Look for example at the work being done by Waypath with their Blender experiment and see other useful and complementary uses of RSS that can be economically profitable."
And another great tip from Robin: "Create as many RSS newsfeeds for your content as are the topic/themes that you cover. Do not pack all of your content under one generic RSS channel."
2. What's really going to drive readers/customers to adopt RSS? Buyers of what products and services are most likely to adopt RSS?
Answered by Bill French, MyST Technology Partners
"I don't think anyone wants to adopt RSS; rather they want timely information in a controlled and organized way such that it helps them do their jobs better, or manage their personal information diet. This is precisely the reason we adopted (for the most part) SMTP - but none of us considered "adopting SMTP". Email applications and the benefits of a store-and-forward architecture with reasonable assurance of delivery drove us into the realm of SMTP. And the driving force that seems to be causing early adopters to use RSS feeds has more to do with the volume of information and news that we find ourselves awash in each day.
There's no question; everyone will eventually adopt RSS (or similar formats) but we'll know that has happened when no one refers to it as RSS. ;-)"
3. How would you compare RSS and e-mail as content delivery tools?
Answered by Tom Hespos, Underscore Marketing
"RSS is all about consumer control. How many times have you thought about subscribing to an e-mail newsletter but thought, "Nah, they'll probably sell my e-mail address to spammers" and didn't subscribe? With RSS, consumers can unsubscribe from feeds at any time, so the risk of getting unwanted content or spam is virtually nil.
I think consumers have been waiting for something like this for quite some time. The added control will make them more likely to want to aggregate content from publishers they read regularly. As a marketing guy, I think it's appropriate to mention that moving to RSS is not without its risks. Content publishers know that it's somewhat cumbersome to unsubscribe from an e-mail newsletter, so they've taken certain chances with their e-mail newsletters that they won't be able to take with RSS – they carry standalone sponsor messages, load up their HTML newsletters with animated ads, maybe take a risk with some of the stories they write.
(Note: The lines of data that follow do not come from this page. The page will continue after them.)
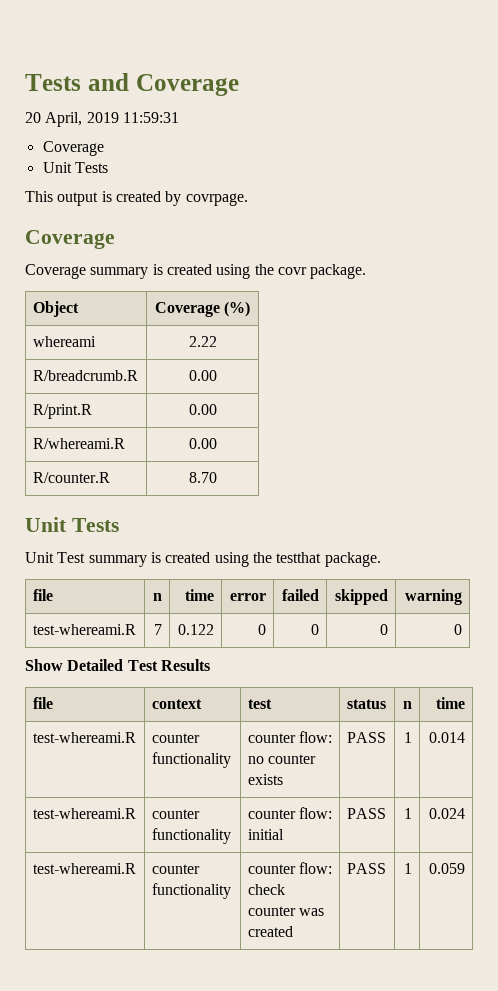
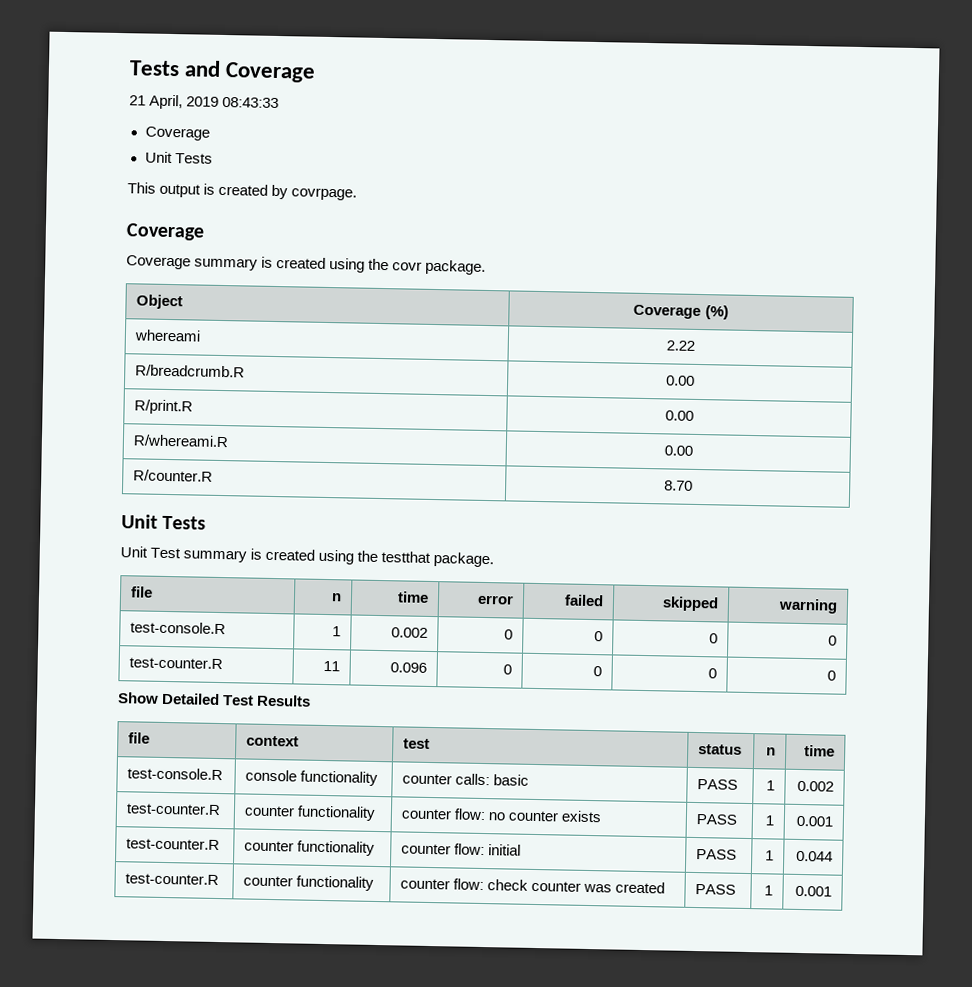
[25,112,41,123] 20 -> [129,95,146,106] 21
[122,112,179,123] 11:59:31 -> [222,96,280,109] 08:43:33
[32,624,136,635] [154,624,163,635] [178,624,215,635] test-whereami.R | 7 | 0.122 -> [129,621,226,635] [332,626,342,637] [391,627,429,638] [504,629,514,640] [594,631,604,642] [709,633,719,644] [828,635,838,646] [128,657,223,670] [323,660,341,672] [390,662,428,673] test-console.R | 1 | 0.002 | 0 | 0 | 0 | 0 // test-counter.R | 11 | 0.096
[32,732,136,743] test-whereami.R -> [126,767,223,781] [244,769,378,787] [401,773,529,786] [696,779,738,790] [766,780,776,791] [797,780,835,792] [125,803,221,816] test-console.R | console functionality | counter calls: basic | PASS | 1 | 0.002 // test-counter.R
[429,732,466,743] [32,808,136,819] 0.014 // test-whereami.R -> [796,815,834,827] [125,838,220,851] 0.001 // test-counter.R
[429,808,466,819] [32,863,136,874] 0.024 // test-whereami.R -> [796,850,834,862] [124,873,219,886] 0.044 // test-counter.R
[429,863,466,874] 0.059 -> [795,885,833,897] 0.001

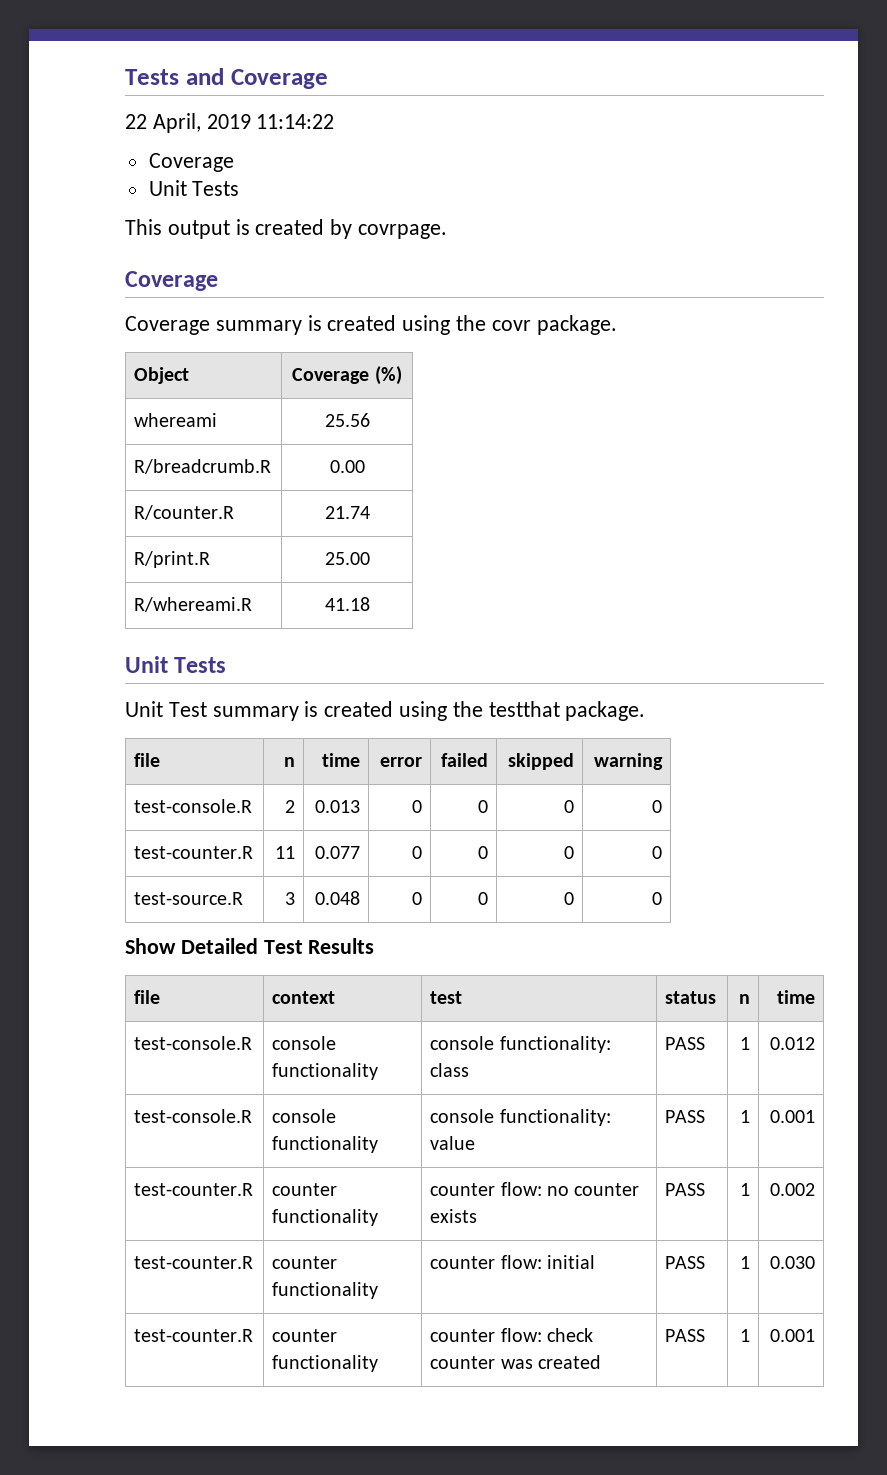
[129,95,146,106] 21 -> [125,114,147,129] 22
[222,96,280,109] 08:43:33 -> [256,114,335,129] 11:14:22
[665,340,695,351] 2.22 -> [324,413,370,427] 25.56
(695, 380) none -> [134,505,235,520] [324,506,370,519] // R/counter.R | 21.74
[664,410,694,421] 0.00 -> [324,552,370,565] 25.00
[663,445,693,456] [132,469,213,482] [663,480,693,491] 0.00 // R/counter.R | 8.70 -> [324,597,370,611] 41.18
[332,626,342,637] [391,627,429,638] 1 | 0.002 -> [284,800,295,813] [314,800,360,813] 2 | 0.013
[390,662,428,673] 0.096 -> [314,846,360,859] [411,846,422,859] [477,846,488,859] [563,846,574,859] [651,846,662,859] [134,892,244,905] [284,892,295,905] [314,891,360,905] 0.077 | 0 | 0 | 0 | 0 // test-source.R | 3 | 0.048
[401,773,529,786] [696,779,738,790] [766,780,776,791] [797,780,835,792] counter calls: basic | PASS | 1 | 0.002 -> [430,1036,611,1053] [430,1063,470,1077] [665,1037,706,1050] [739,1037,750,1050] [769,1037,815,1050] [134,1109,253,1123] [272,1109,337,1123] [272,1136,379,1153] [430,1109,611,1126] [430,1136,476,1150] [665,1110,706,1123] [739,1110,750,1123] [769,1110,815,1123] console functionality: class | PASS | 1 | 0.012 // test-console.R | console functionality | console functionality: value | PASS | 1 | 0.001
[796,815,834,827] 0.001 -> [769,1183,815,1196] 0.002
[796,850,834,862] 0.044 -> [769,1256,815,1269] 0.030

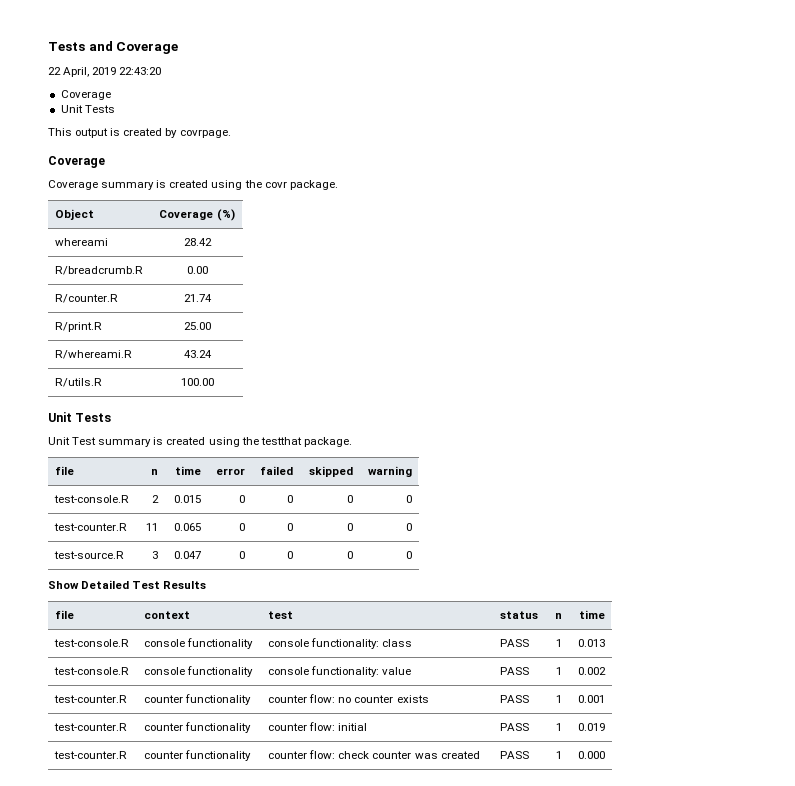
[256,114,335,129] 11:14:22 -> [119,67,162,75] 22:43:20
[324,413,370,427] 25.56 -> [183,238,212,246] 28.42
[324,597,370,611] 41.18 -> [183,350,212,358] [55,378,103,387] [180,378,214,386] 43.24 // R/utils.R | 100.00
[314,800,360,813] 0.013 -> [173,495,201,503] 0.015
[314,846,360,859] 0.077 -> [173,523,201,531] 0.065
[314,891,360,905] 0.048 -> [173,551,201,559] 0.047
[769,1037,815,1050] 0.012 -> [577,639,605,647] 0.013
[769,1110,815,1123] 0.001 -> [577,667,606,675] 0.002
[769,1183,815,1196] 0.002 -> [577,695,605,703] 0.001
[769,1256,815,1269] 0.030 -> [577,723,605,731] 0.019
[769,1329,815,1342] 0.001 -> [577,751,605,759] 0.000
Since the "unsubscribe" button is right there for feed subscribers, publishers might not get a second chance if they screw up. With RSS, there's no broadcasting a "Please come back" message to people who unsubscribe. If you lose someone, you lose them until they decide to come back. So I'm sure publishers will need to handle RSS with kid gloves until they get a sense of what their subscribers will like and what will make them run for the door."